◆ Problem requirements:
Your task is to show every line in the listing below that includes "none".

◆ The data:
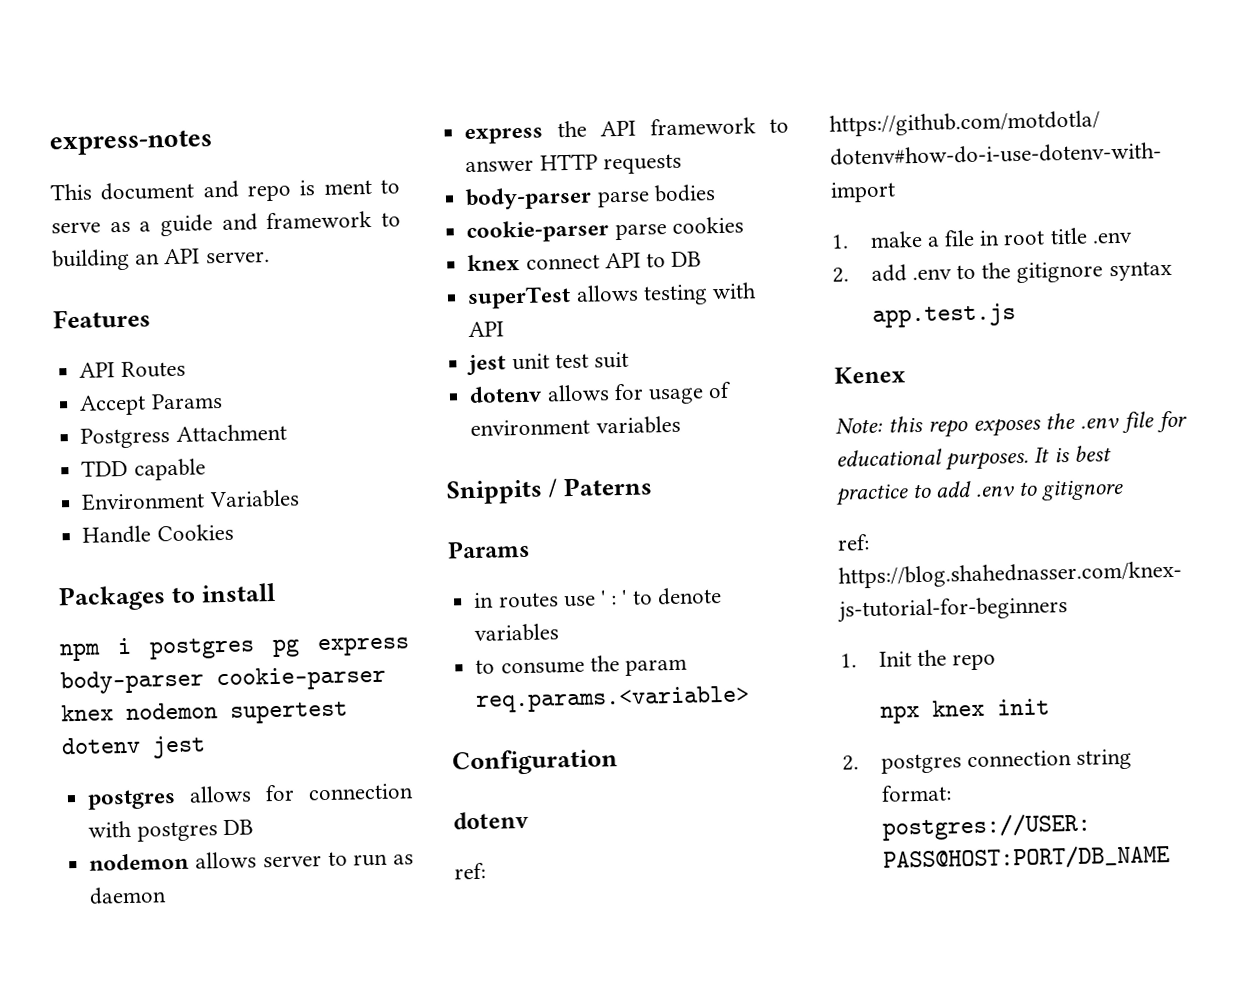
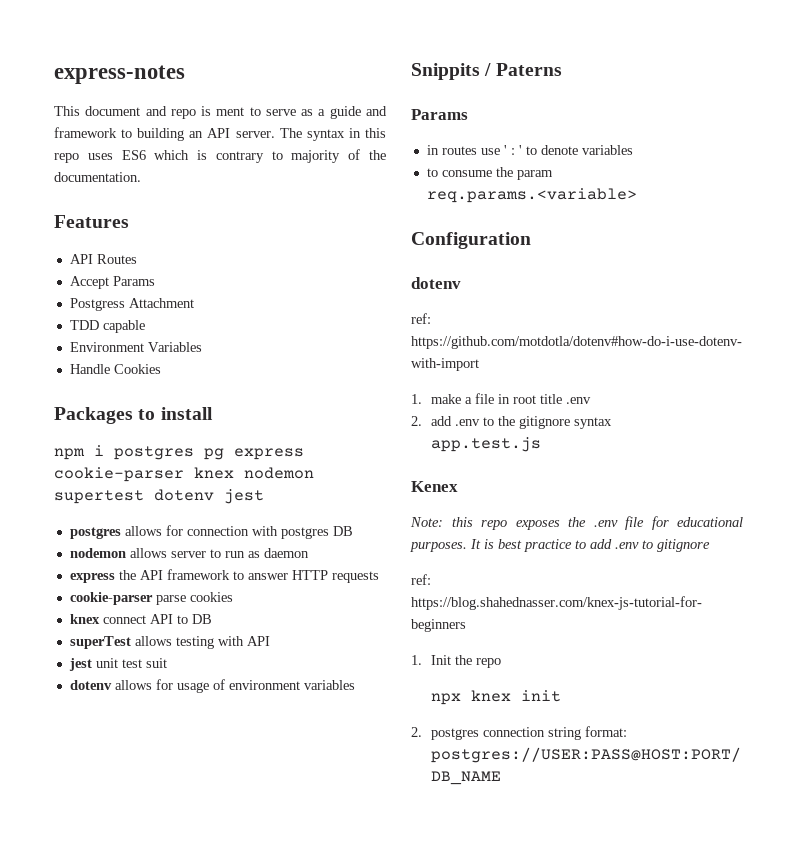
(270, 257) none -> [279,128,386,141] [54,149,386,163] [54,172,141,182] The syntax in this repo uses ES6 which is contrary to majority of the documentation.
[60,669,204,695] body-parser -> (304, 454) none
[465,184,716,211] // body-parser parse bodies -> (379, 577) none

* * *

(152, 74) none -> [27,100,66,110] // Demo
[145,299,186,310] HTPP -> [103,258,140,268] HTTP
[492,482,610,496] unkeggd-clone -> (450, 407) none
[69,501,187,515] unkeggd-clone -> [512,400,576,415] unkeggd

---

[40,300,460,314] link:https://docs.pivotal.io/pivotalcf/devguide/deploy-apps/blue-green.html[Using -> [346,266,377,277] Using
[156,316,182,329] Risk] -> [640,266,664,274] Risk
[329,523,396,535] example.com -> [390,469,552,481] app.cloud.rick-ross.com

◆ Task answer:
(270, 257) none -> [279,128,386,141] [54,149,386,163] [54,172,141,182] The syntax in this repo uses ES6 which is contrary to majority of the documentation.
[60,669,204,695] body-parser -> (304, 454) none
[465,184,716,211] // body-parser parse bodies -> (379, 577) none
(152, 74) none -> [27,100,66,110] // Demo
[492,482,610,496] unkeggd-clone -> (450, 407) none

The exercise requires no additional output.